Introduction
As the United States confronts demographic struggles and a potential fiscal crisis, policymakers face the challenge of supporting an aging population while sustaining economic growth and preventing fiscal collapse.
A simple and initial step Congress can take is to eliminate Social Security’s retirement earnings test, as proposed in the Senior Citizens’ Freedom to Work Act of 2026.[1] This outdated and counterproductive policy penalizes work, reduces economic output and government revenues, and undermines the well-being of older Americans. History suggests bipartisan support for ending the retirement earnings test once and for all.
What Is the Retirement Earnings Test?
The retirement earnings test (RET) is a relic of the Great Depression when policymakers wanted to push older Americans out of the labor force. This was part of a misguided effort to “free up” jobs for younger workers. Consequently, the earliest version of the RET was an outright prohibition on the receipt of Social Security benefits for anyone who performed any work. While the RET has evolved over time, it still functions as a significant penalty on work that directly reduces older Americans’ labor force participation.
Today, the RET applies to anyone who receives Social Security benefits before reaching their full retirement age (currently 66 years and 10 months in 2026 and rising to 67 years in 2027) and who continues working and earns more than $24,480 per year. Since the majority of people choose to claim Social Security benefits before reaching their full retirement age, the test can affect millions of seniors.
Individuals impacted by the earnings test lose $1 in Social Security benefits for every $2 they earn above $24,480. While those lost benefits are gradually added back in after the individual reaches full retirement age, most people do not realize this and therefore perceive the test as a pure tax. Moreover, individuals with lower life expectancies will not get back all—or sometimes even any—of the benefits they lose to the retirement earnings test. This can disproportionately hurt certain demographic groups. For example, while nearly nine out of every 10 Asian women live to age 70, just under half of Black men reach age 70.[2]
By adding what initially functions like an extra 50 percent tax on top of other federal, state, and payroll taxes, Social Security’s retirement earnings test results in marginal tax rates between 74 percent and 84 percent.

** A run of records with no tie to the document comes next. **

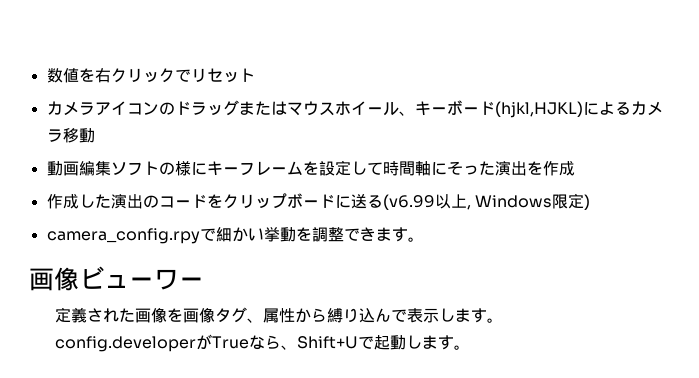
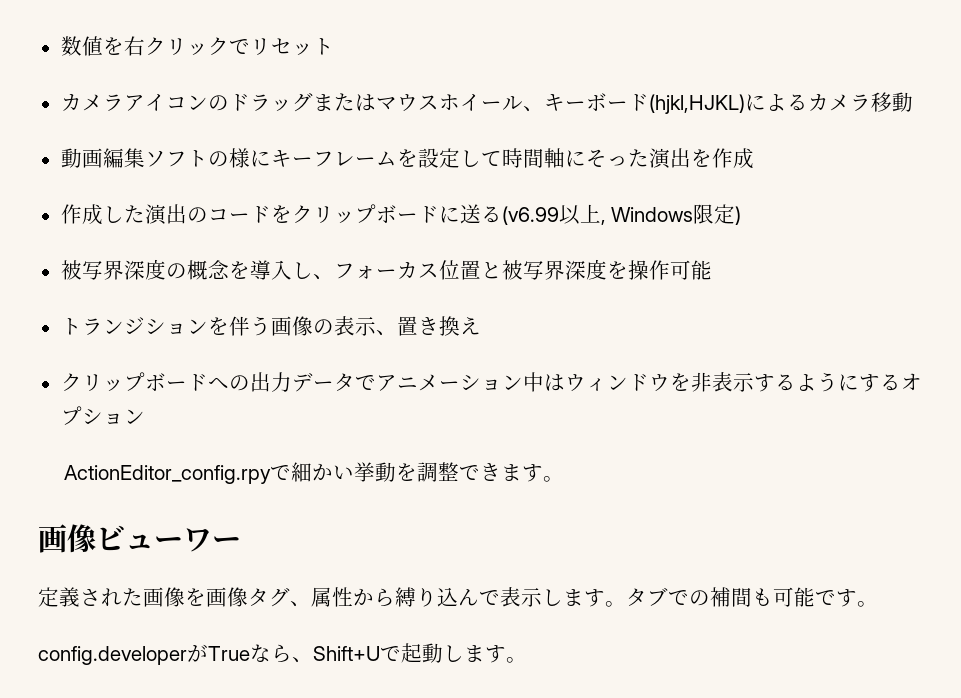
[46,228,200,244] camera_config.rpy -> [60,259,712,280] [60,316,481,336] [60,372,922,392] [60,406,145,425] [63,465,271,484] 被写界深度の概念を導入し、フォーカス位置と被写界深度を操作可能 // トランジションを伴う画像の表示、置き換え // クリップボードへの出力データでアニメーション中はウィンドウを非表示するようにするオプション // ActionEditor_config.rpy
(504, 320) none -> [626,587,878,607] タブでの補間も可能です。

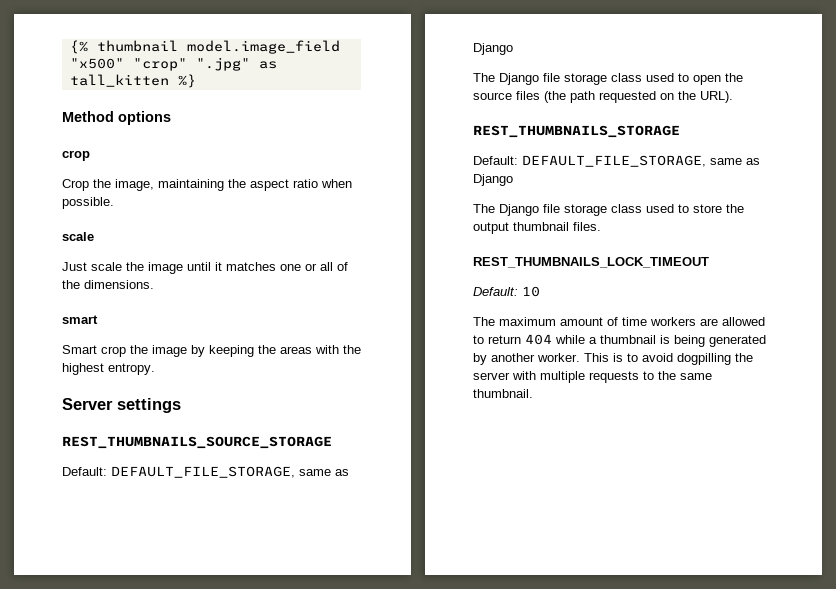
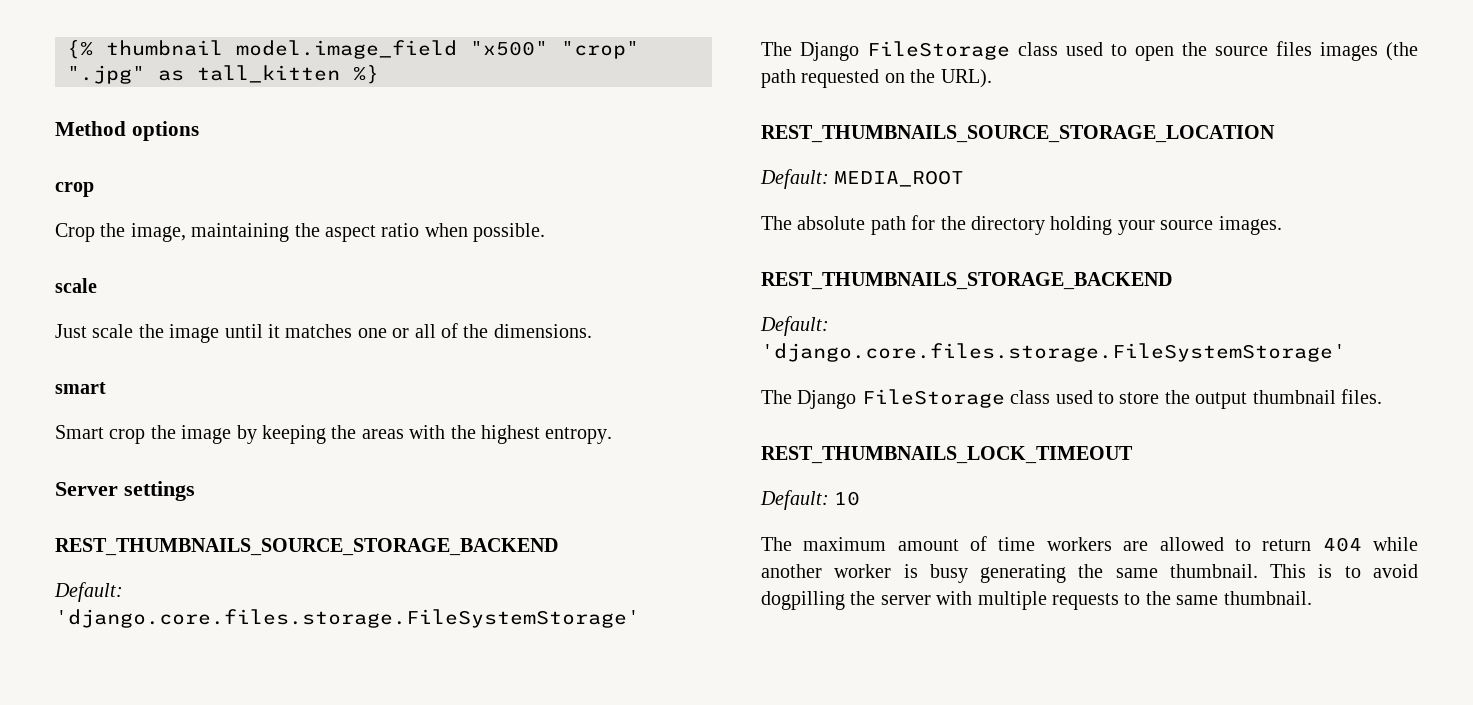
[62,436,332,449] [62,466,349,478] [473,43,513,55] [473,73,607,85] REST_THUMBNAILS_SOURCE_STORAGE // Default: DEFAULT_FILE_STORAGE, same as Django // The Django file storage -> [55,538,558,556] [54,582,123,602] [55,609,640,628] [761,41,1010,61] REST_THUMBNAILS_SOURCE_STORAGE_BACKEND // Default: 'django.core.files.storage.FileSystemStorage' // The Django FileStorage
(540, 95) none -> [1320,42,1378,61] images
[473,125,680,138] [473,155,760,167] [473,174,513,186] [473,204,607,216] REST_THUMBNAILS_STORAGE // Default: DEFAULT_FILE_STORAGE, same as Django // The Django file storage -> [761,125,1275,143] [760,169,965,189] [761,215,1282,235] [761,272,1172,290] [760,316,829,336] [761,343,1346,362] [761,389,1005,409] REST_THUMBNAILS_SOURCE_STORAGE_LOCATION // Default: MEDIA_ROOT // The absolute path for the directory holding your source images. // REST_THUMBNAILS_STORAGE_BACKEND // Default: 'django.core.files.storage.FileSystemStorage' // The Django FileStorage
[589,335,766,347] [473,353,580,365] a thumbnail is being generated by another worker. -> [761,564,1258,583] another worker is busy generating the same thumbnail.

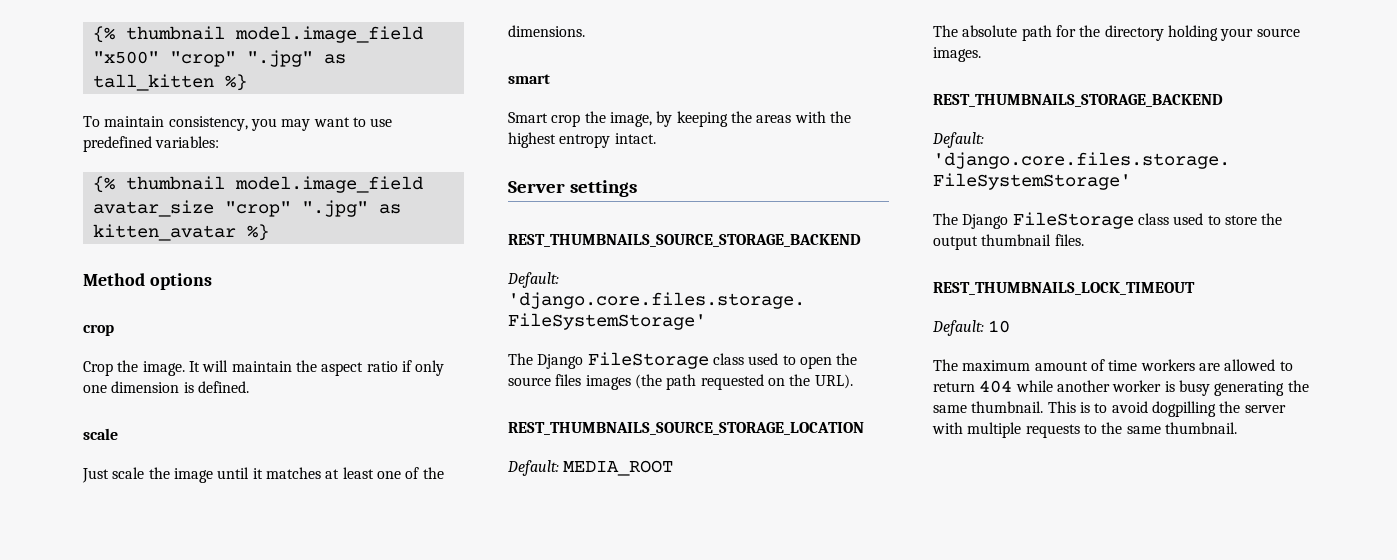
(379, 74) none -> [83,116,393,131] [83,136,220,152] [92,176,423,193] [92,200,401,217] [92,224,269,241] // To maintain consistency, you may want to use predefined variables: // {% thumbnail model.image_field avatar_size "crop" ".jpg" as kitten_avatar %}
[130,223,546,242] image, maintaining the aspect ratio when possible. -> [142,360,445,376] [83,381,249,393] image. It will maintain the aspect ratio if only one dimension is defined.
[357,324,436,338] one or all -> [325,467,401,479] at least one
[181,425,232,444] image -> [609,112,652,127] image,
[545,427,613,444] entropy. -> [559,133,656,148] entropy intact.

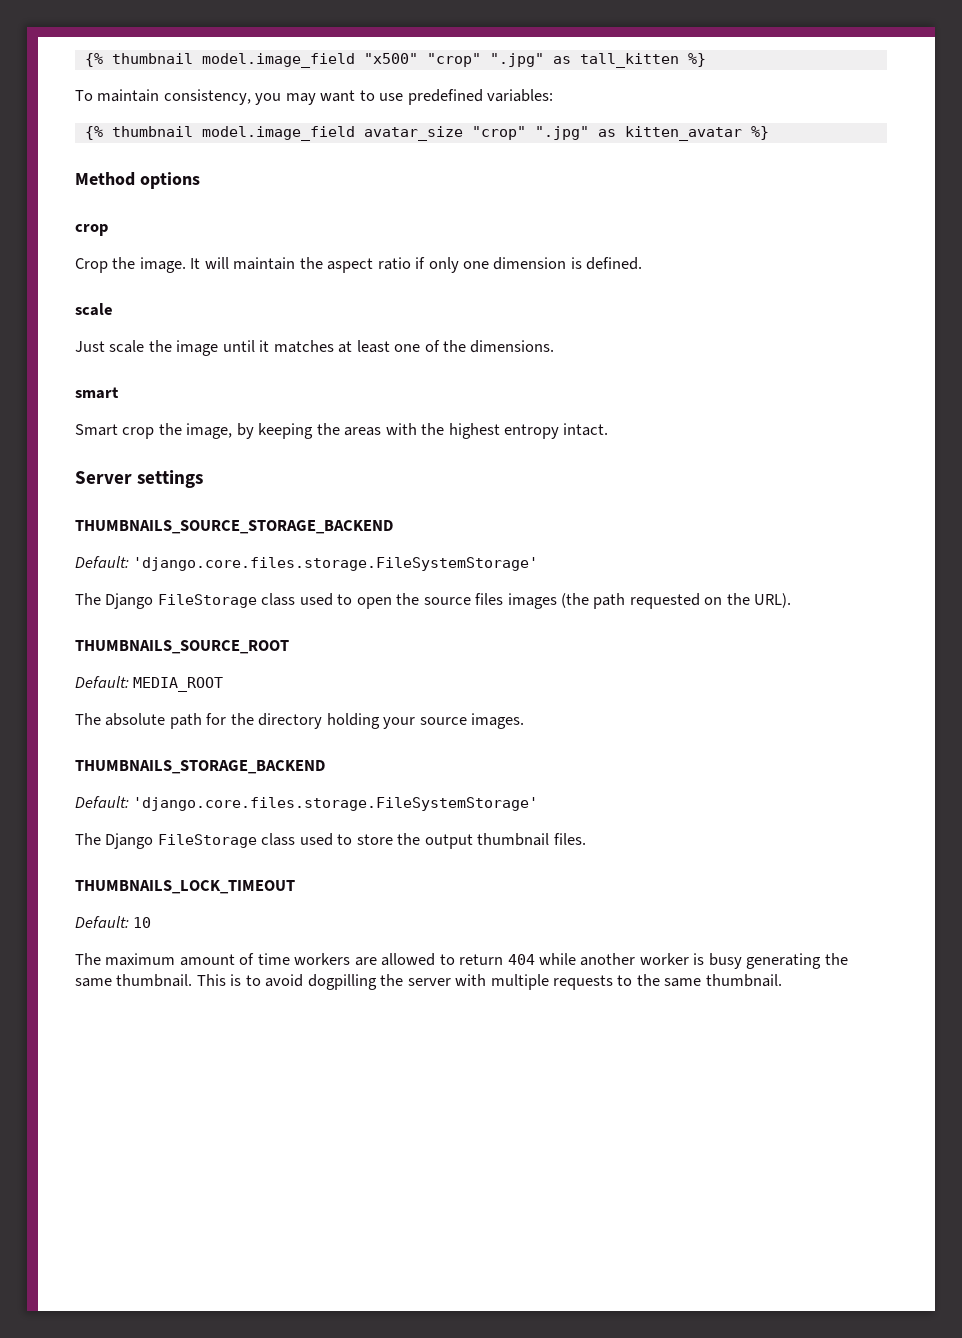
[508,234,861,247] REST_THUMBNAILS_SOURCE_STORAGE_BACKEND -> [75,520,393,534] THUMBNAILS_SOURCE_STORAGE_BACKEND
[508,422,864,435] REST_THUMBNAILS_SOURCE_STORAGE_LOCATION -> [75,640,289,654] THUMBNAILS_SOURCE_ROOT
[933,94,1223,107] REST_THUMBNAILS_STORAGE_BACKEND -> [75,760,325,774] THUMBNAILS_STORAGE_BACKEND
[933,282,1195,295] REST_THUMBNAILS_LOCK_TIMEOUT -> [75,880,295,894] THUMBNAILS_LOCK_TIMEOUT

Not surprisingly, multiple studies—including from the Social Security Administration—find that the test causes many older Americans who are subject to it to stop working, or to work significantly less than they would otherwise choose.[3]

Older Americans Are the Fastest Growing Segment of the Workforce
Older Americans account for three-quarters of total employment gains since the turn of the 21st Century.[4] While part of these outsized gains are a result of the aging of the baby boomer generation (baby boomers are currently between ages 62 and 80), even a population-neutral metric like the employment-to-population ratio shows a 4.6 percentage point increase since 2000 among individuals ages 55 and older. In part, these gains come from more non-traditional retirement pathways. Whereas retirement was historically a one-time event, about half of Americans today are following non-traditional retirement paths by “unretiring” (returning to the workforce after an initial exit) or by transitioning from formal employment into more flexible self-employment.[5]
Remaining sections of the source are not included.